Wie eine gute Schokolade. Nicht zu süß, sondern durch die richtige Mischung und Würze einfach nur toll.
Die einundzwanzigjährige Judith Rothmann hat es nicht leicht. Sie lebt Anfang 1900 mit ihrem Vater und den beiden weitaus jüngeren Rabaukenzwillingen Anton und Karl in einer Villa in Degerloch bei Stuttgart. ...
Die einundzwanzigjährige Judith Rothmann hat es nicht leicht. Sie lebt Anfang 1900 mit ihrem Vater und den beiden weitaus jüngeren Rabaukenzwillingen Anton und Karl in einer Villa in Degerloch bei Stuttgart. Die Mutter weilt schon seit langem in einem Santorium am Gardasee.
Eigentlich würde sie gerne in der Schokoladenfabrik des Vaters mitarbeiten. Sie steckt voller innovativer Ideen, von denen der Vater aber nichts hören mag. Für ihn, wie für viele Männer seiner Zeit, haben Frauen keine eigene Meinung zu haben, sondern sollen den Mann und den Haushalt umsorgen und die Kinder groß ziehen. So hat Wilhelm Rothmann auch mit Judith seine Pläne und die entsprechen nun mal so gar nicht den Zukunftsvisionen der jungen Frau.
Das Cover mit der verschneiten Villa im Hintergrund und Judith, einer modernen jungen Frau ihrer Zeit im Vordergrund, hat mich sofort angesprochen. Man konnte Dank des Kleidungsstils der jungen Frau gleich erkennen das die Geschichte um 1900 spielt.
Durch den Winter ist es etwas kühl gehalten, doch die junge Frau lässt schon mutig den Mantel offen stehen, um zu zeigen was darunter steckt. Auch das herrschaftliche Anwesen sticht heraus aus dem Winterweiß und über allem prangt in roter Schrift, altertümlich verschnörkelt, der Titel des Buches.
Und so wie das Cover anmuten ließ war auch das Buch.

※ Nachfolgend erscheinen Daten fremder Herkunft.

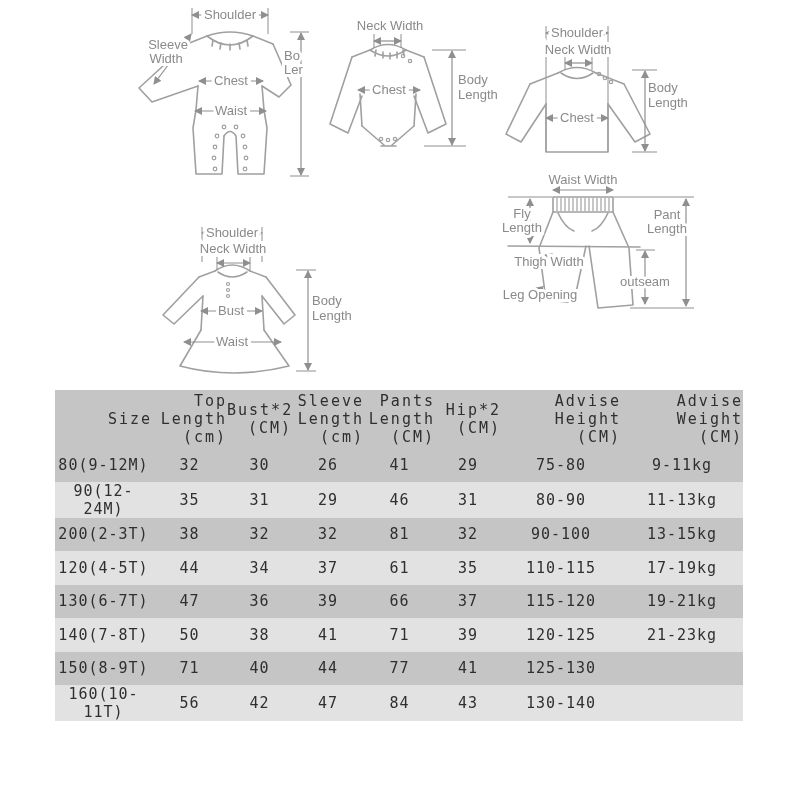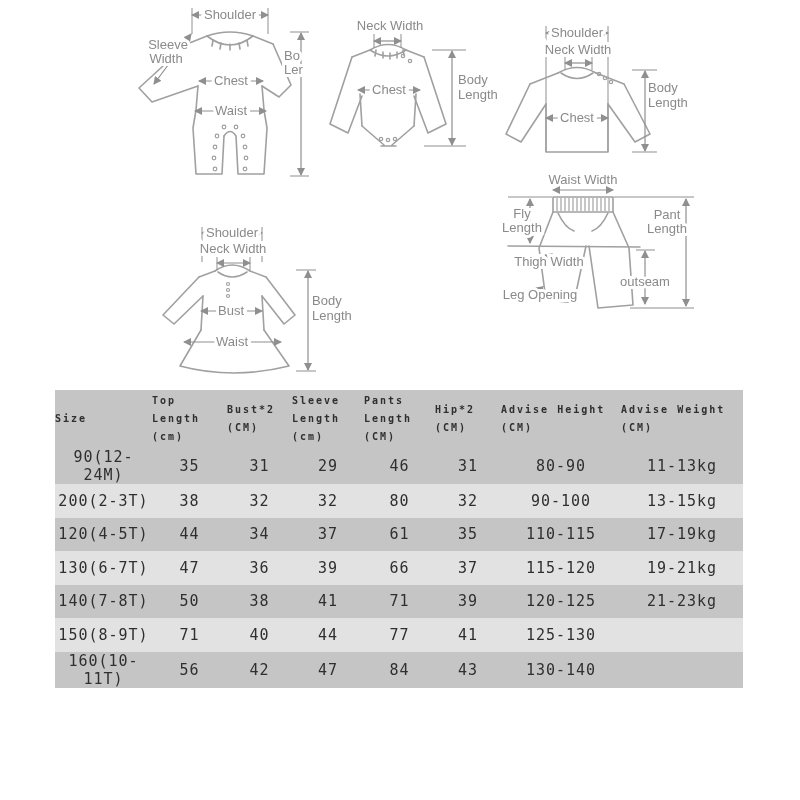--- a/index.html
+++ b/index.html
@@ -19,8 +19,8 @@
   .t{stroke:var(--measure);stroke-width:1;fill:none;}
   table.size-table{border-collapse:collapse;table-layout:fixed;width:688px;
     margin:2px 0 0 55px;font-family:"DejaVu Sans Mono", monospace;color:var(--table-text);}
-  table.size-table th{background:var(--header-bg);height:58px;font-size:10px;font-weight:bold;
-    white-space:pre-line;letter-spacing:2px;line-height:18px;text-align:left;vertical-align:middle;padding:0;}
+  table.size-table th{background:var(--header-bg);height:58px;font-size:15px;font-weight:normal;
+    white-space:pre-line;letter-spacing:2px;line-height:18px;text-align:right;vertical-align:middle;padding:0;}
   table.size-table td{height:33.5px;font-size:15px;letter-spacing:1px;text-align:center;
     vertical-align:middle;padding:0;}
   table.size-table tbody tr:nth-child(odd) td{background:var(--row-dark);}

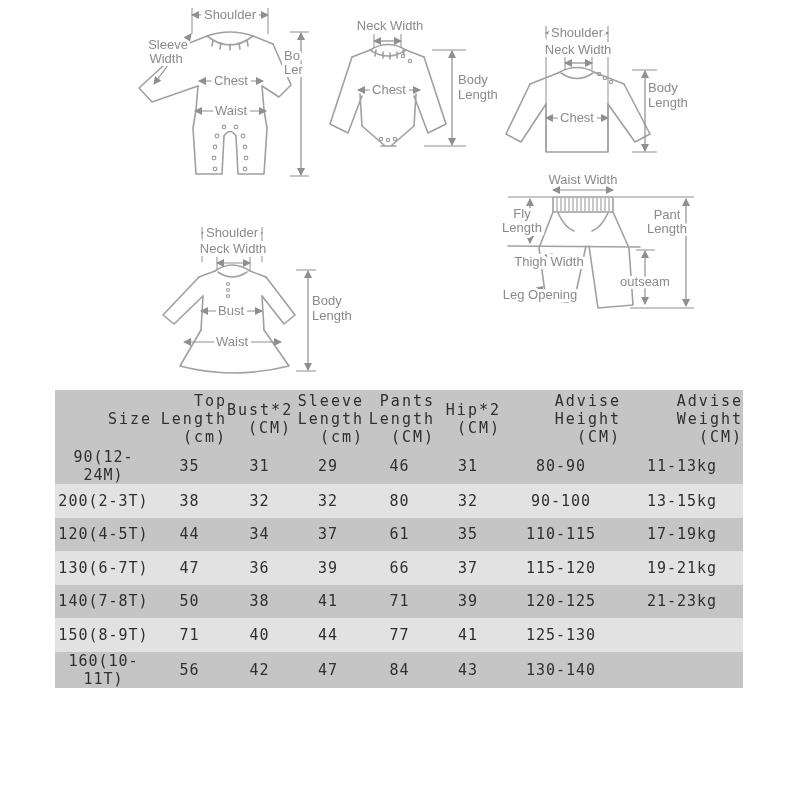--- a/index.html
+++ b/index.html
@@ -232,6 +232,16 @@
       </thead>
     <tbody>
         <tr>
+          <td>80(9-12M)</td>
+          <td>32</td>
+          <td>30</td>
+          <td>26</td>
+          <td>41</td>
+          <td>29</td>
+          <td>75-80</td>
+          <td>9-11kg</td>
+        </tr>
+        <tr>
           <td>90(12-24M)</td>
           <td>35</td>
           <td>31</td>

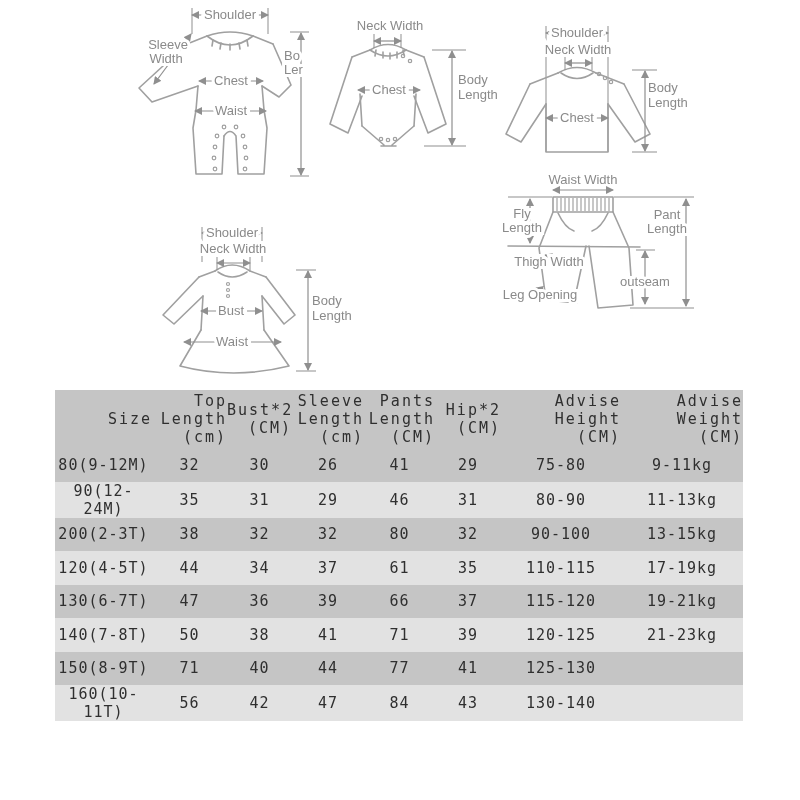--- a/index.html
+++ b/index.html
@@ -256,7 +256,7 @@
           <td>38</td>
           <td>32</td>
           <td>32</td>
-          <td>80</td>
+          <td>81</td>
           <td>32</td>
           <td>90-100</td>
           <td>13-15kg</td>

Ich durfte die Familie Rothmann, ihre Angestellten, Bekannten und Freunde ein ganzes Jahr, vom Januar 1903 bis zum Januar 1904 begleiten. Und ich muss sagen das das Jahr vorüberflog und ich am Ende froh war, dass ich schon den 2. Band der Trilogie hier liegen habe. Somit musste ich von den liebgewonnen Darstellern noch nicht Abschied nehmen und das hat mich sehr gefreut.

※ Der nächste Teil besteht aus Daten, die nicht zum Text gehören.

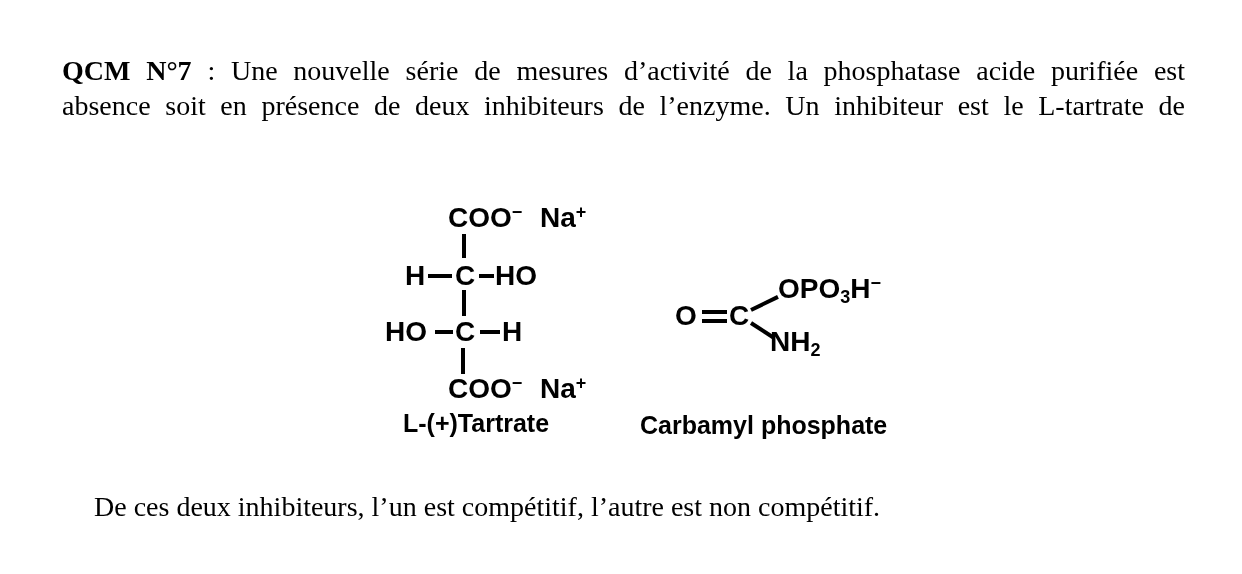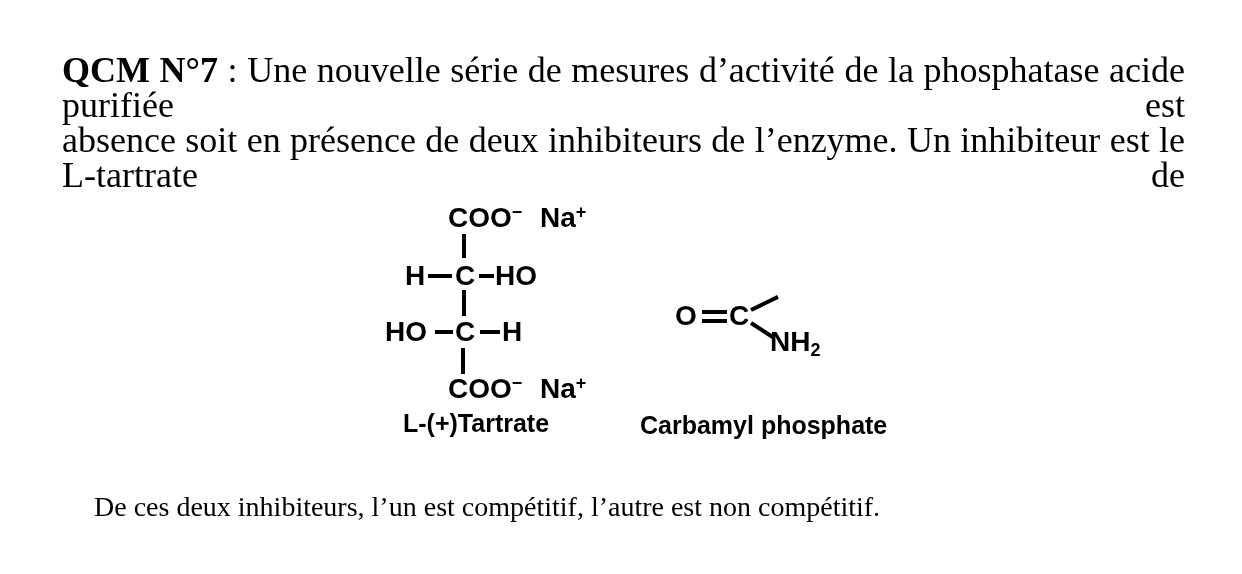--- a/index.html
+++ b/index.html
@@ -16,7 +16,7 @@
     position: absolute;
     left: 62px; top: 53px;
     width: 1123px;
-    font-size: 36px;
+    font-size: 28px;
     line-height: 35px;
   }
   .pline { width: 100%; }

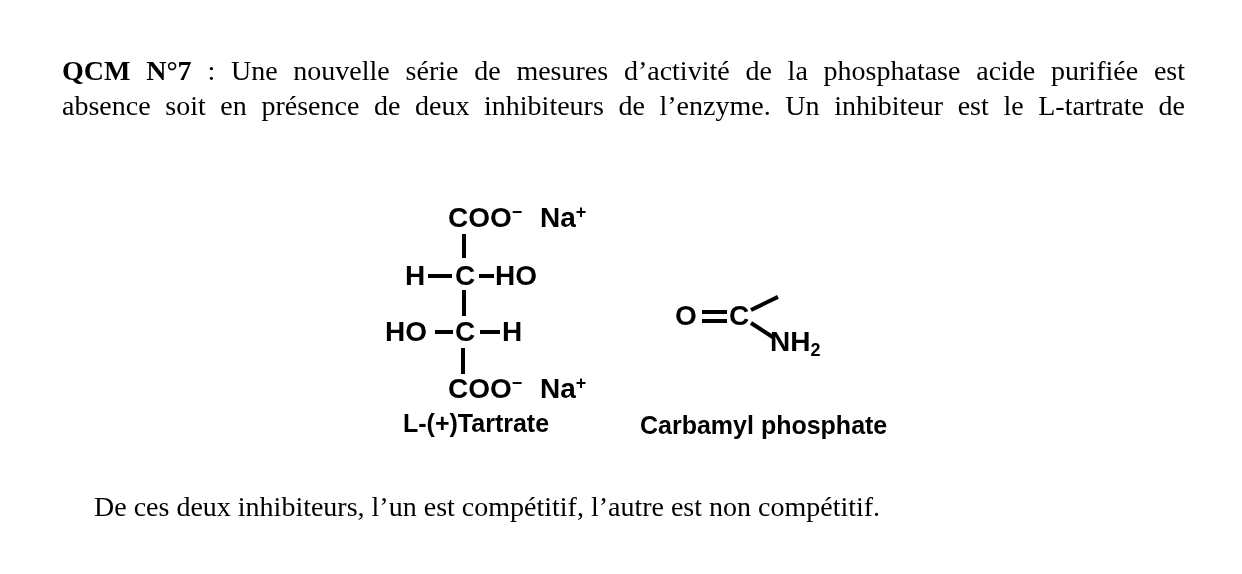--- a/index.html
+++ b/index.html
@@ -101,6 +101,7 @@
 </div>
 
 <div class="struct struct-carbamyl">
+  <span class="atom" style="left:103px; top:2px;"><span>OPO</span><span class="sb">3</span><span>H</span><span class="sp">−</span></span>
 
   <span class="atom" style="left:0px; top:30px;">O</span>
   <div class="hb" style="left:27px; top:38px; width:25px;"></div>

Denn die einzelnen Charaktere der Geschichte erschienen authentisch und wurden gut dargestellt. Ich konnte mich sehr gut in die Geschichte hinein versetzen. Begeistert war ich von Judith Rothmann, die ihre Meinung auch gegenüber dem eher strengen Vater vertrat und sich nicht in etwas zwängen ließ was sie nicht wollte.

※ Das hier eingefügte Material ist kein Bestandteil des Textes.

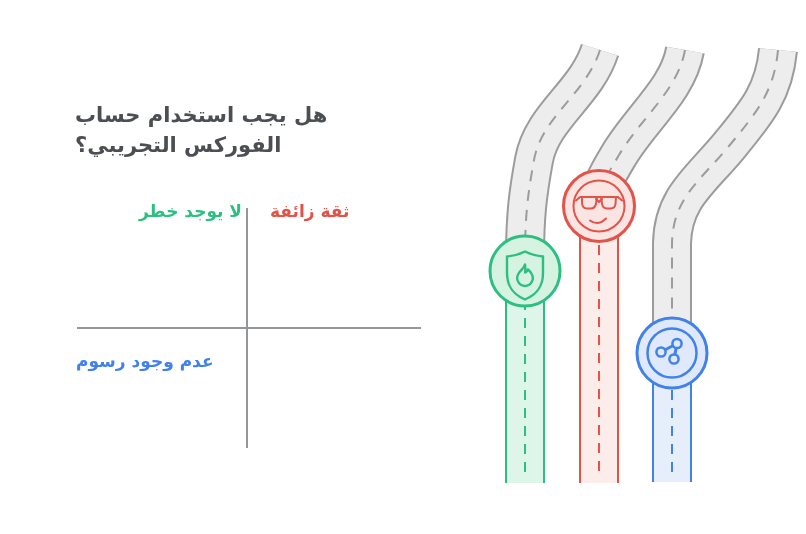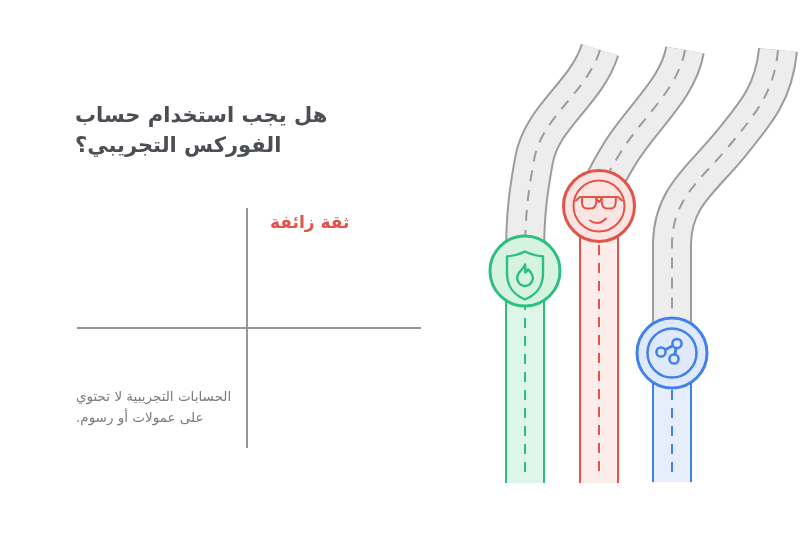--- a/index.html
+++ b/index.html
@@ -111,6 +111,7 @@
   <div class="divider-v"></div>
   <div class="divider-h"></div>
 
+  <div class="cell-heading h-green">لا يوجد خطر</div>
 
   <div class="cell-heading h-red">ثقة زائفة</div>
 

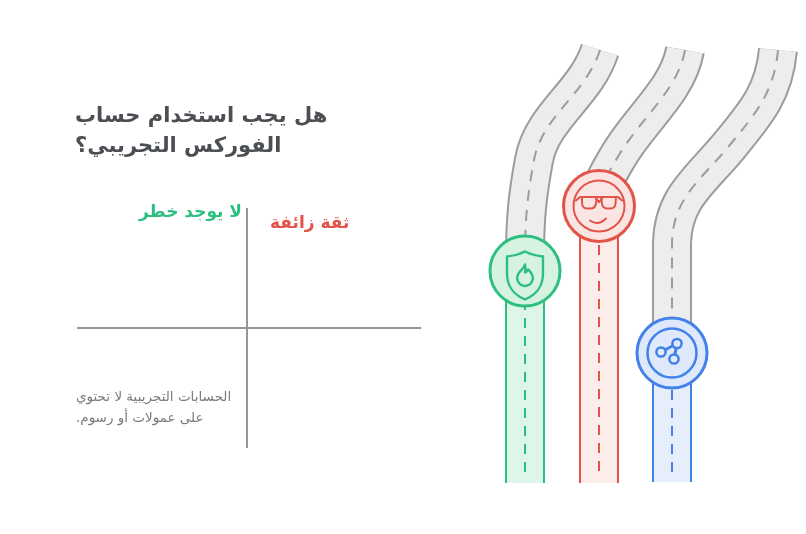--- a/index.html
+++ b/index.html
@@ -22,7 +22,7 @@
   }
   .h-green{left:47px;top:201px;width:166px;text-align:right;color:#2dbf80;}
   .b-green{left:47px;top:238px;width:172px;}
-  .h-red{left:241px;top:212px;width:150px;text-align:left;color:#e2544a;}
+  .h-red{left:241px;top:201px;width:150px;text-align:left;color:#e2544a;}
   .b-red{left:237px;top:238px;width:152px;}
   .h-blue{left:47px;top:351px;width:170px;text-align:left;color:#4181ea;}
   .b-blue{left:47px;top:386px;width:172px;}

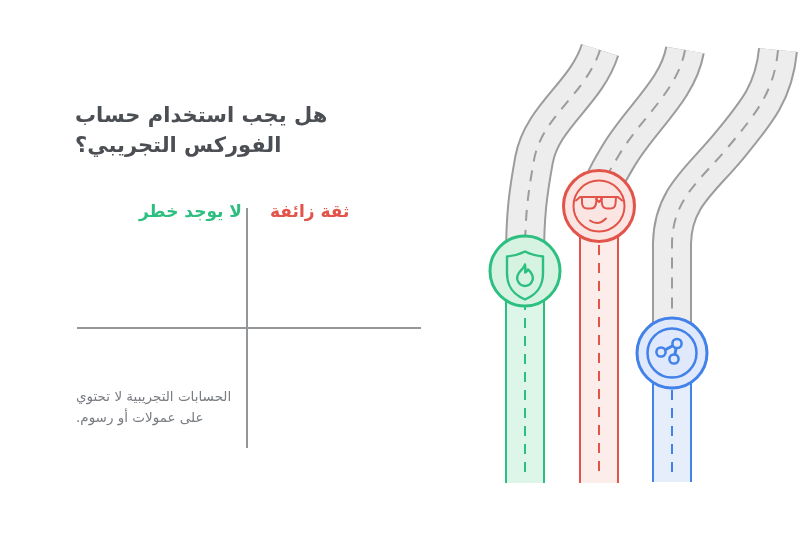--- a/index.html
+++ b/index.html
@@ -115,6 +115,7 @@
 
   <div class="cell-heading h-red">ثقة زائفة</div>
 
+  <div class="cell-heading h-blue">عدم وجود رسوم</div>
   <div class="cell-body b-blue">الحسابات التجريبية لا تحتوي على عمولات أو رسوم.</div>
 
 </div>

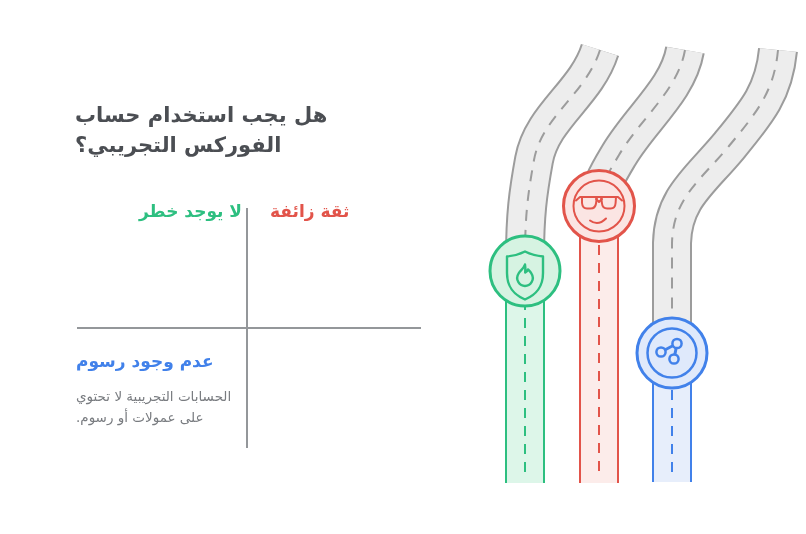--- a/index.html
+++ b/index.html
@@ -116,7 +116,6 @@
   <div class="cell-heading h-red">ثقة زائفة</div>
 
   <div class="cell-heading h-blue">عدم وجود رسوم</div>
-  <div class="cell-body b-blue">الحسابات التجريبية لا تحتوي على عمولات أو رسوم.</div>
 
 </div>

Schön zu sehen war, das sie in ihren Freundinnen Dorothea und Charlotte echte Freundinnen hatte, die ihr auch in Notsituationen beistanden.
Eine meiner Lieblingsnebenpersonen in dem Buch war Dora, die Zofe Judiths und ihre engste Vertraute. Nachdem die Mutter schon sehr lange in Riva lebte übernahm sie sozusagen fast Mutter und Freundinnenstelle in einem und war mit ihren Ratschlägen und dem Rückhalt den sie bot eine gute Vertraute von Judith, ohne deren Beistand und Hilfe die Geschichte sicherlich ein anderes Ende gehabt hätte.
Spannend fand ich das Buch auch,sobald Victor Reinberger auf der Bildfläche erschien. Er war in meinen Augen der passende Gegenpart zu Judith, gehörte aber leider der falschen gesellschaftlichen Schicht an.
Die kurzen Sequenzen die in Riva am Gardasee bei Helene Rothmann spielten fand ich unterhaltsam aber nicht so wirklich wichtig für den Fortgang dieser Geschichte. Allerdings erhoffe ich mir da für den Folgeband eine weitere spannende Sequenz.
Alles in allem muss ich sagen, dass die Zeiten der Industriealisierung Anfang des letzten Jahrtausends gut dargestellt wurden. Es wurde nichts beschönigt sondern auch die Probleme der Zeit dargestellt. So wurde schnell klar, wie unterschiedlich die Leben der Herrschaft und die der Angestellten verlief. Das Leben der Arbeiter war in der Regel noch weiter unten, aber auch hier gab es schon gute Fabriken, die ihre Arbeiter besser bezahlten und auch was die Arbeitsbedingungen anging anderen weit voraus waren.
Ich fühlte mich in die Zeit um 1900 zurück versetzt und lebte für einen kurzen Moment darin. Ich muss aber sagen das ich froh bin nicht in dieser Zeit gelebt zu haben. Es ging sicherlich weniger hektisch zu als heute, aber die sozialen Unterschiede vor Ort waren doch noch deutlich krasser als heute. Und auch die Rolle der Frau war eine klar andere. Da bin ich froh das es früher Frauen wie Judith Rothmann gab, die sich nicht unterbuttern ließen.
Ich freue mich nun darauf mit dem Folgeband Die Schokoladenvilla - Die goldenen Jahre - beginnen zu dürfen.